::: Material provided :::
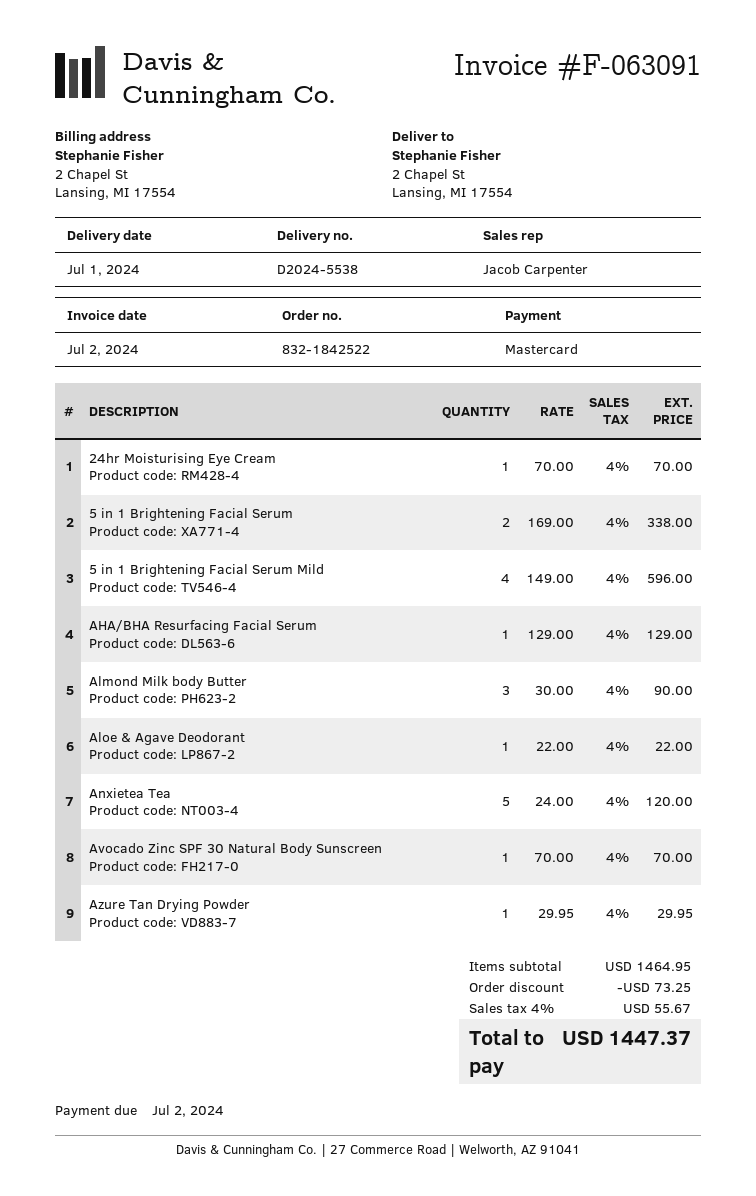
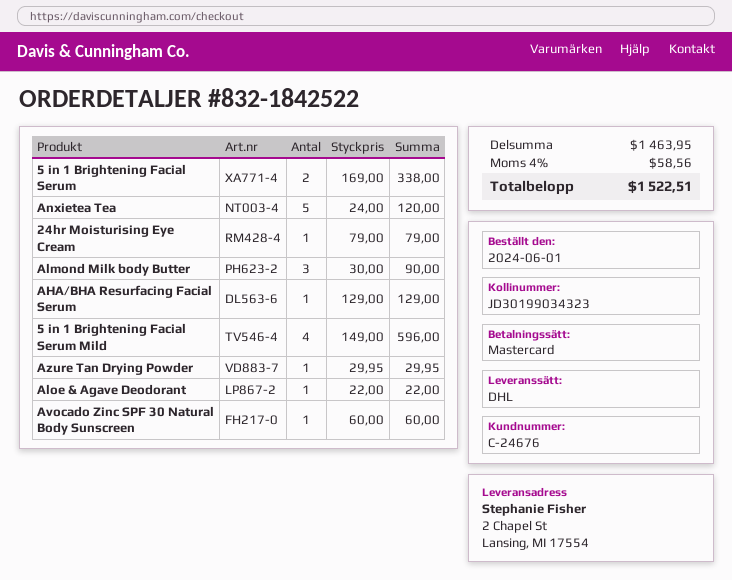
24hr Moisturising Eye Cream: 1 x 70.00 = 70.00 -> 1 x 79.00 = 79.00
Avocado Zinc SPF 30 Natural Body Sunscreen: 1 x 70.00 = 70.00 -> 1 x 60.00 = 60.00
subtotal: 1464.95 -> 1463.95
discount: 73.25 -> none
tax: 4% = 55.67 -> 4% = 58.56
total: 1447.37 -> 1522.51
:::
Whenever a line holds a picture, print that line without the picture. All other data must be output exactly.

Solution to this problem
24hr Moisturising Eye Cream: 1 x 70.00 = 70.00 -> 1 x 79.00 = 79.00
Avocado Zinc SPF 30 Natural Body Sunscreen: 1 x 70.00 = 70.00 -> 1 x 60.00 = 60.00
subtotal: 1464.95 -> 1463.95
discount: 73.25 -> none
tax: 4% = 55.67 -> 4% = 58.56
total: 1447.37 -> 1522.51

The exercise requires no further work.